Aktuelle Trends sind DNS-Poisoning und Pharming – also das Verhindern von Erkennung und Abwehr. Auch Mac- und Linux-Systeme sind gefährdet. Gängige Antiviren-Programme und Firewalls – auch für ausgehenden Verkehr – detektieren die eigenständig agierenden Bots erstaunlich oft nicht.

"Die Erkennung ist eigentlich relativ simpel, einfach aufgrund der schieren Masse. Das heißt, wenn ich derjenige bin, der unter Angriff steht, dann sehe ich beispielsweise ein und denselben Aufruf einer Webseite von zwanzig-, dreißig-, vierzigtausend verschiedenen Adressen. Dann kann ich davon ausgehen, dass das nicht zwanzig-, dreißig- oder vierzigtausend Anwender sind, sondern wirklich Bots. Das heißt die Erkennung auf Opferseite ist in den meisten Fällen relativ einfach, aber dann auch schon zu spät. Das heißt, die Erkennung muss vorher ansetzen, bevor der Angriff stattfindet, bevor die bösartige Aktion stattfindet."

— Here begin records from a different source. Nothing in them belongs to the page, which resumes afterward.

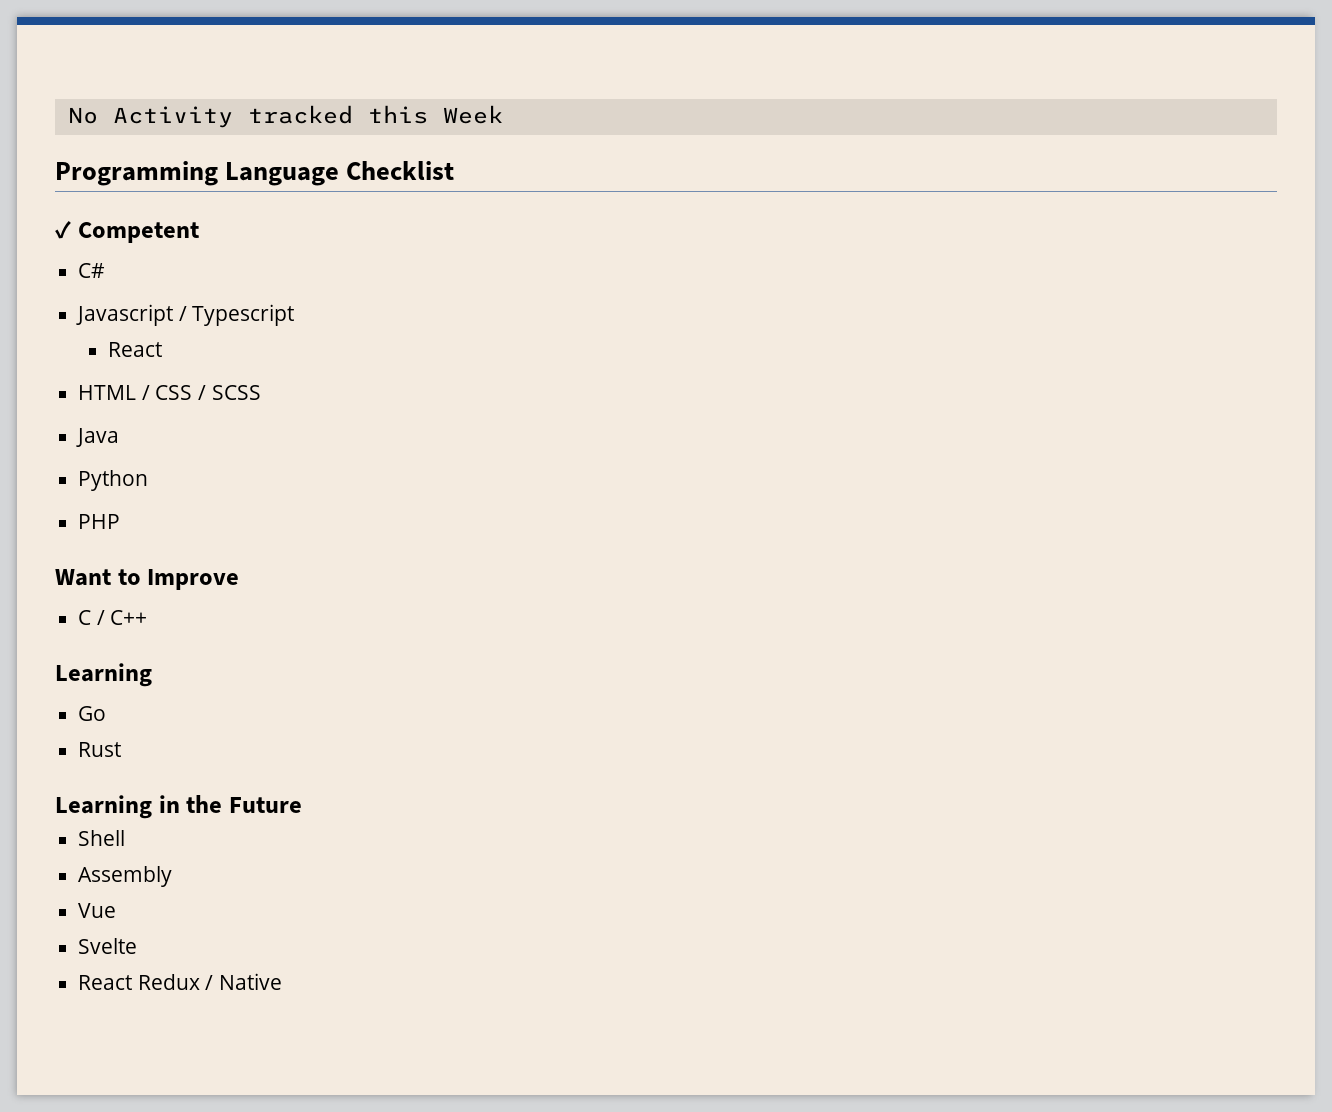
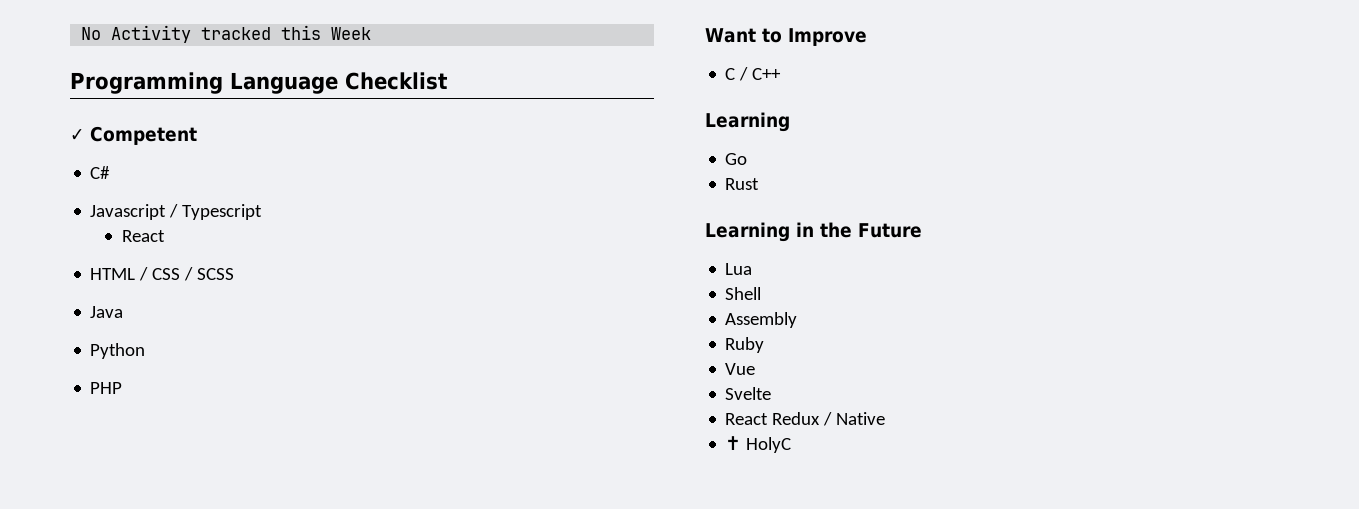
(302, 805) none -> [725,263,753,275] // Lua
(173, 876) none -> [725,337,765,353] // Ruby
(283, 981) none -> [725,436,792,453] // ✝ HolyC

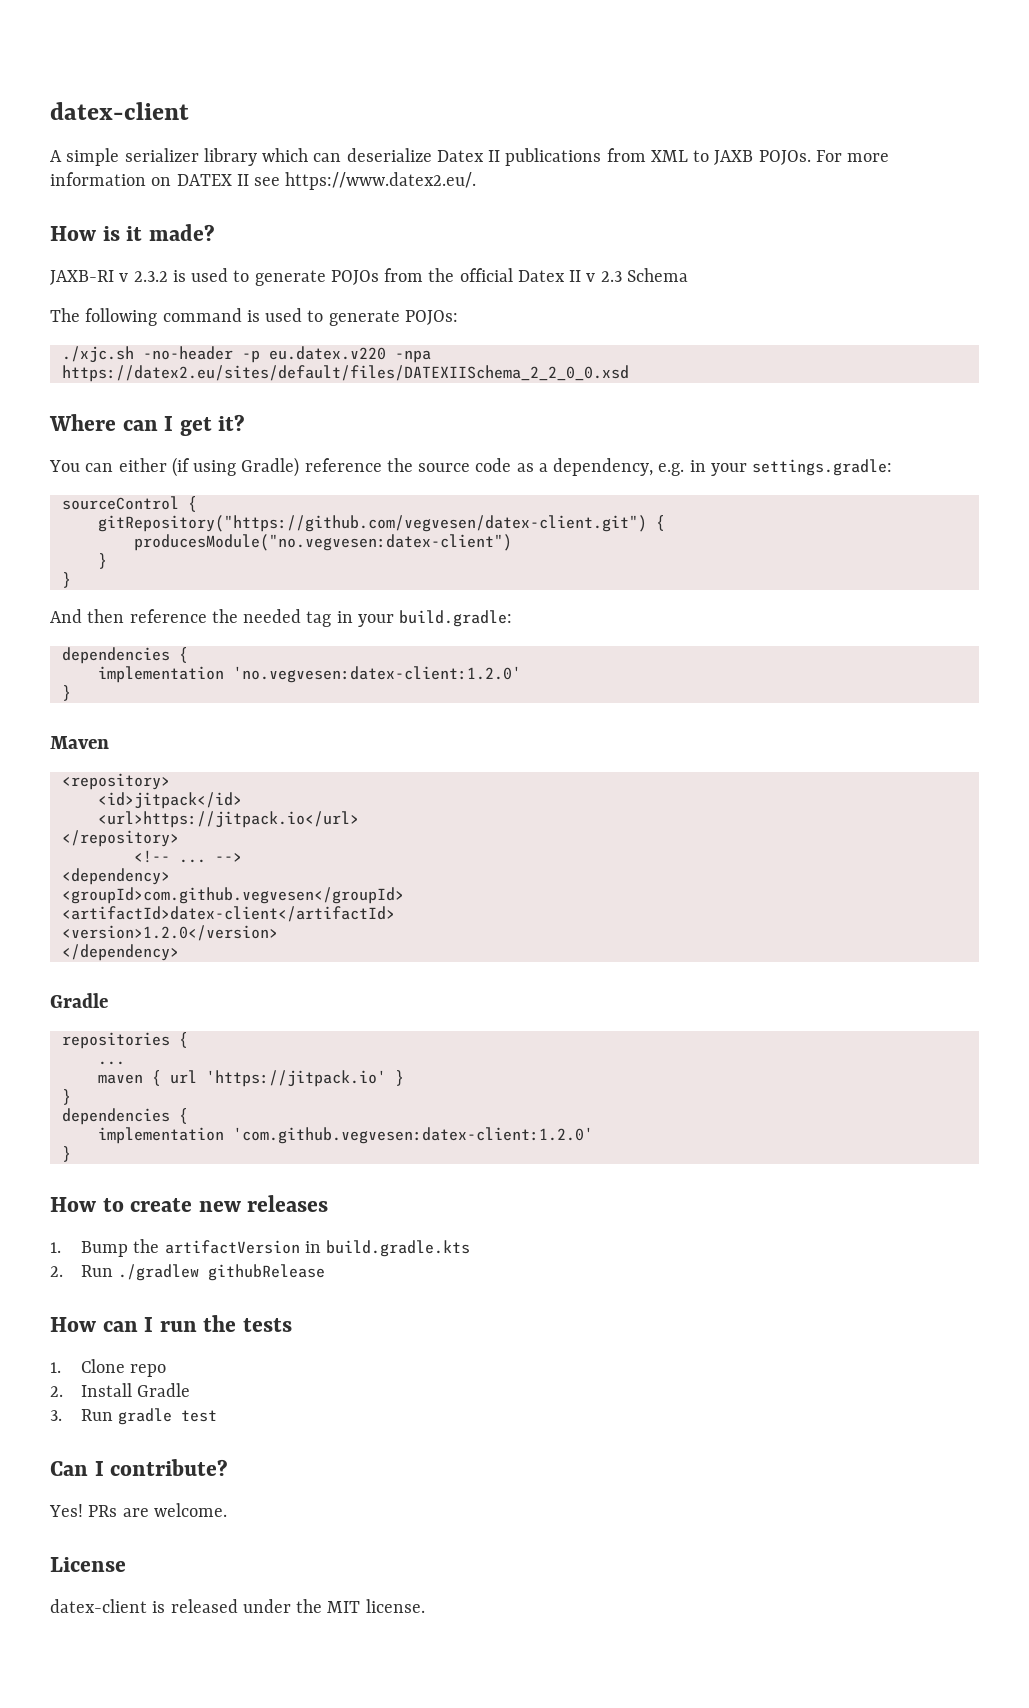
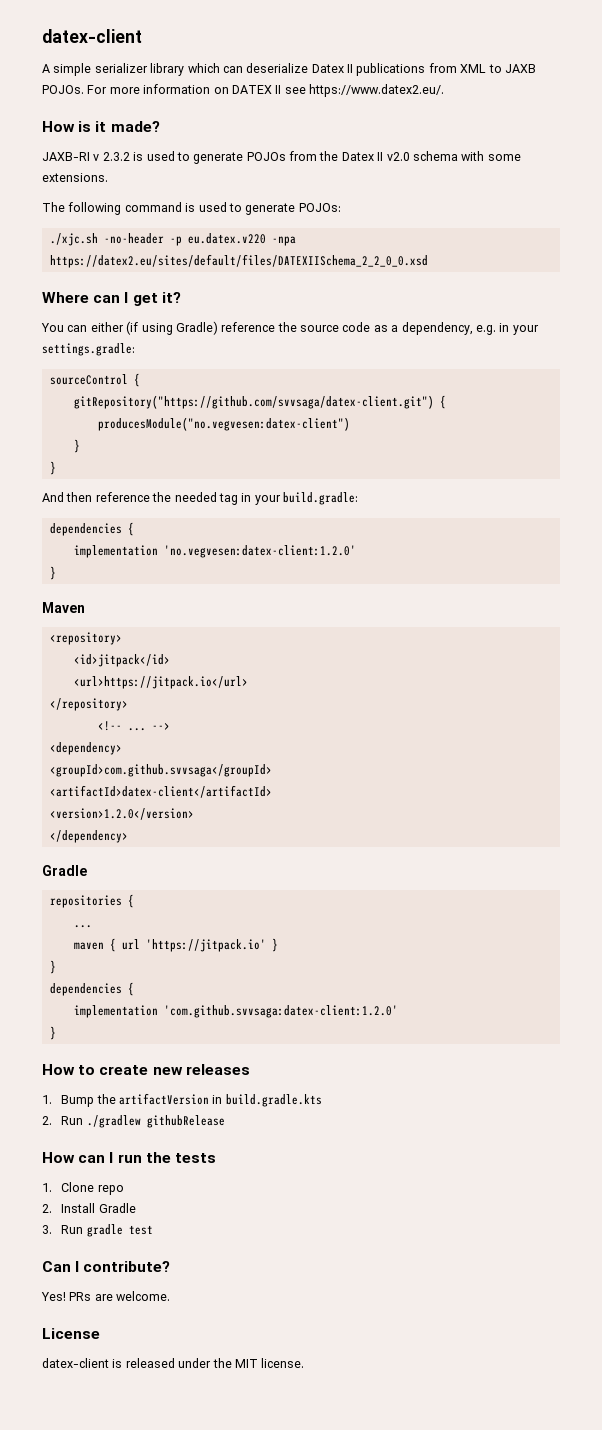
[459,268,688,282] official Datex II v 2.3 Schema -> [341,151,521,161] [42,173,108,182] Datex II v2.0 schema with some extensions.
[97,515,647,532] gitRepository("https://github.com/vegvesen/datex-client.git") -> [73,395,434,409] gitRepository("https://github.com/svvsaga/datex-client.git")
[61,887,404,904] <groupId>com.github.vegvesen</groupId> -> [49,764,272,777] <groupId>com.github.svvsaga</groupId>
[232,1127,593,1144] 'com.github.vegvesen:datex-client:1.2.0' -> [163,1005,398,1018] 'com.github.svvsaga:datex-client:1.2.0'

Fazit: Anti-Virenprogramme ständig aktualisieren und angebotene Patches auch installieren. Ein Bot-befallener Nutzer könnte sich sogar mittelbar strafbar machen, sollte er kein Virenprogramm laufen haben. Ein solcher Fall wurde noch nicht rechtlich verfolgt - dieses Konstrukt ist aber nach deutschem Recht möglich.